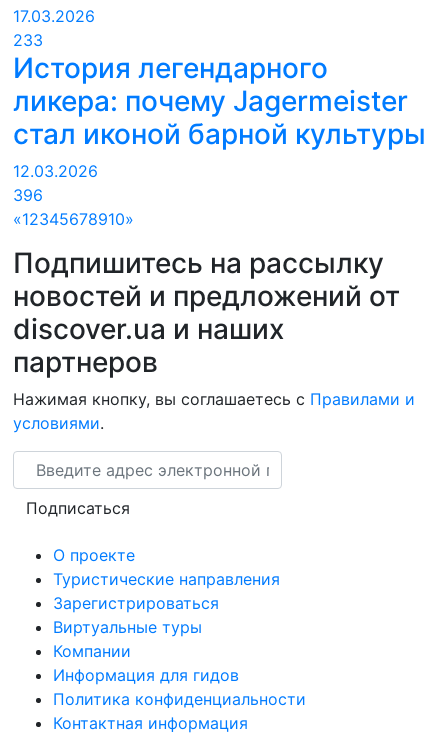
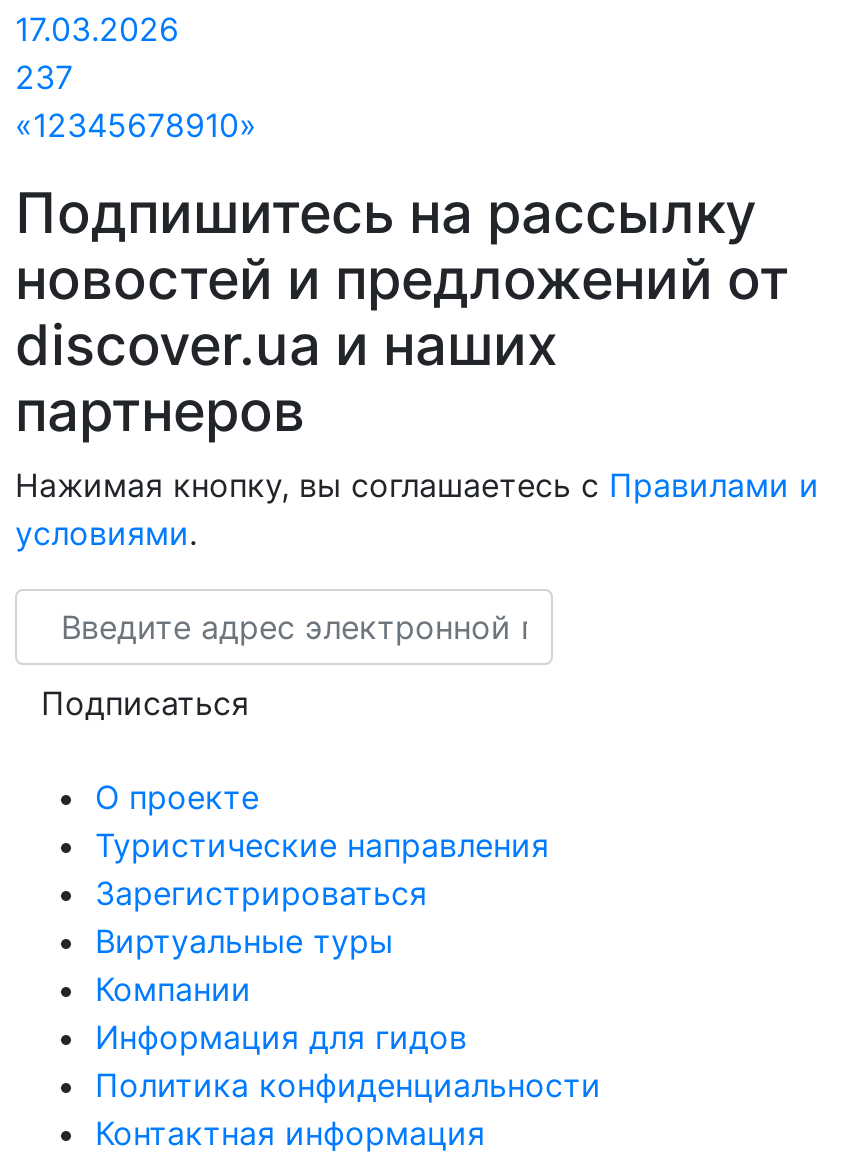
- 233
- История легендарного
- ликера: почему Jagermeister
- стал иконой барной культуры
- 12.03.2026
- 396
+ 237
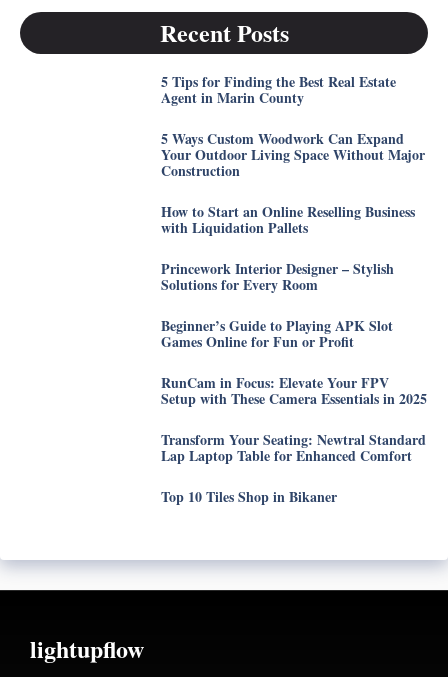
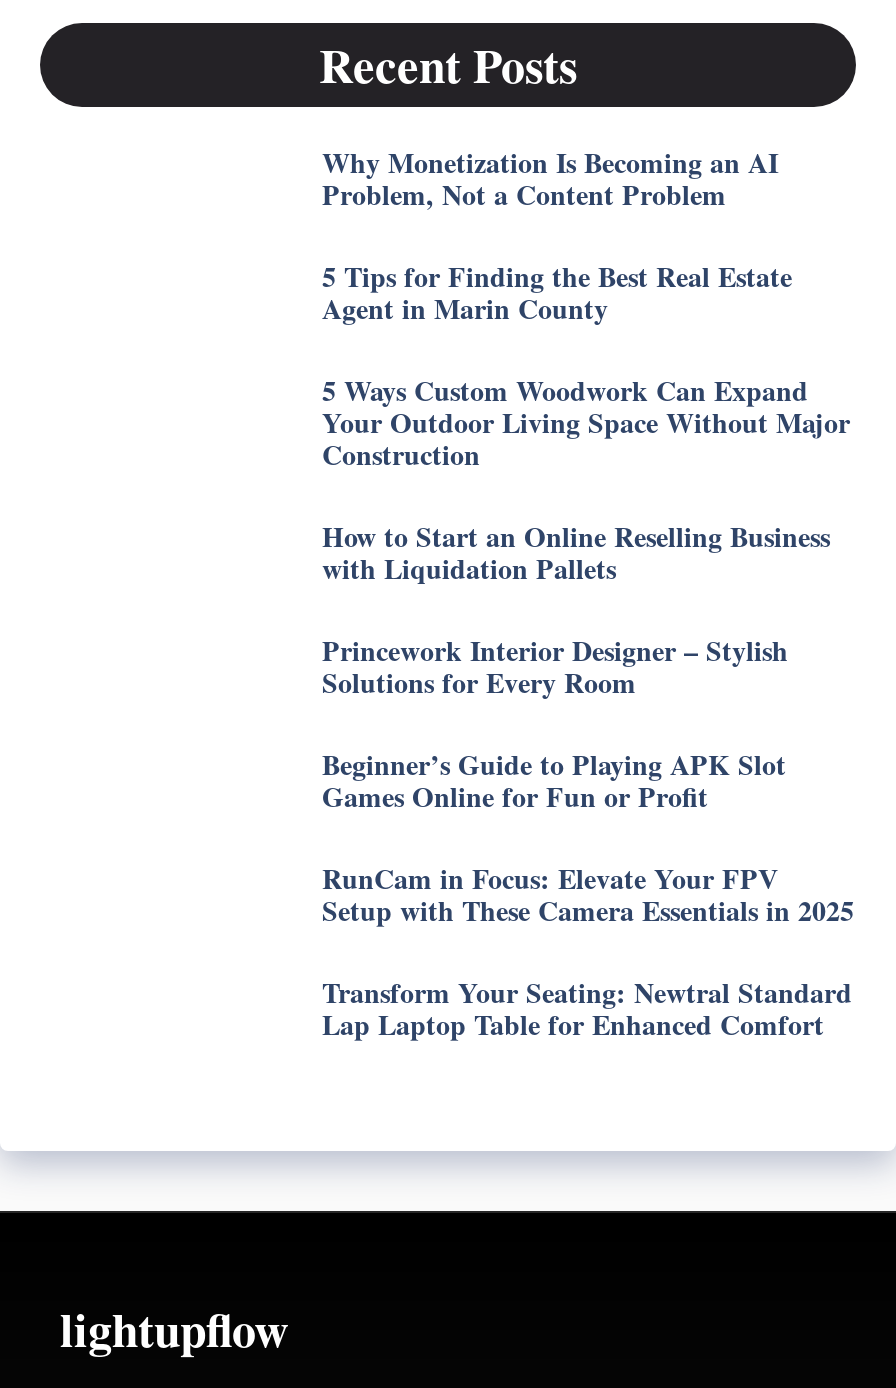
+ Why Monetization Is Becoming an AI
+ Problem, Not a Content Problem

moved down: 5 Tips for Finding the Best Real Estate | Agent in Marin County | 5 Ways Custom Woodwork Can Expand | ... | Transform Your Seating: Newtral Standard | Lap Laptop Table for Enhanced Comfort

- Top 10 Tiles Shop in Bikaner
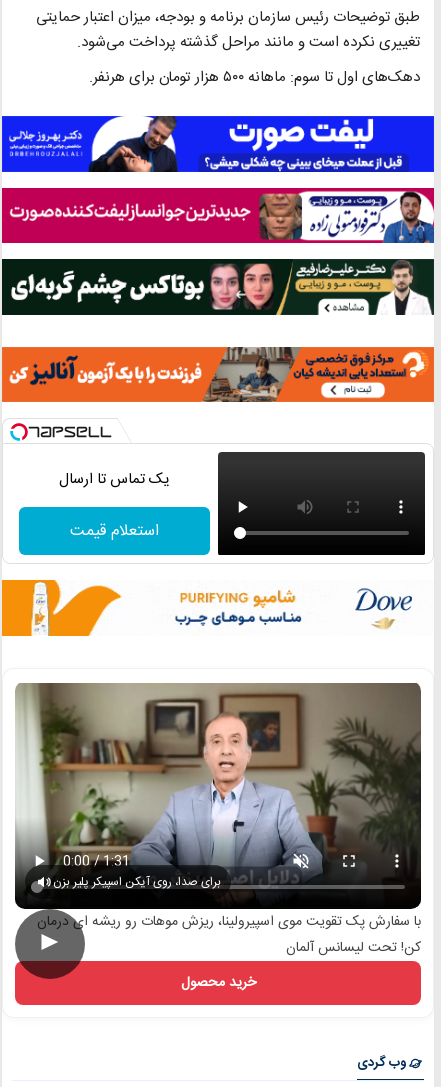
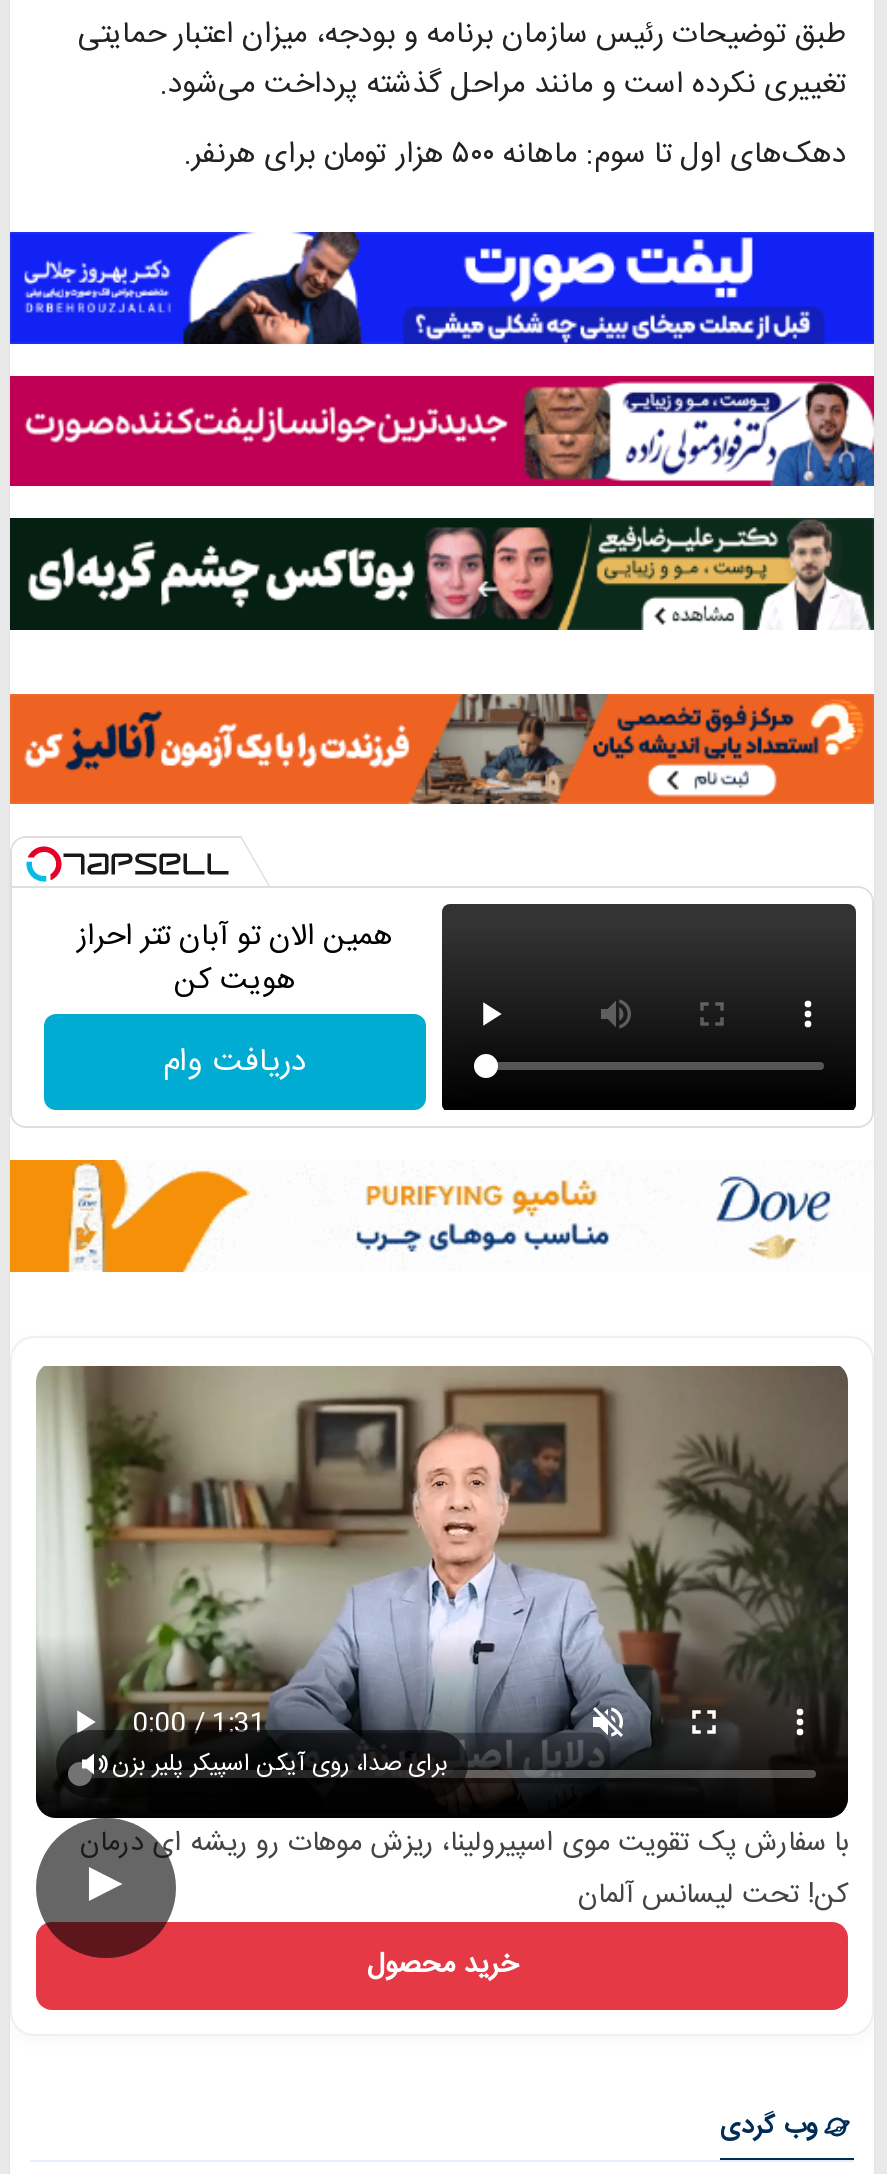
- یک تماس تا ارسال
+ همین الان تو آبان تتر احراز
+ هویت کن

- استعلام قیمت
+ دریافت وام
------------------------------------------------------------------------
* **Your assignment**
Copy exactly, and copy nothing else: the lines from the start of the data above through the line that holds "a Content Problem". The pictures stay out.

* **Output below**
- 233
- История легендарного
- ликера: почему Jagermeister
- стал иконой барной культуры
- 12.03.2026
- 396
+ 237
+ Why Monetization Is Becoming an AI
+ Problem, Not a Content Problem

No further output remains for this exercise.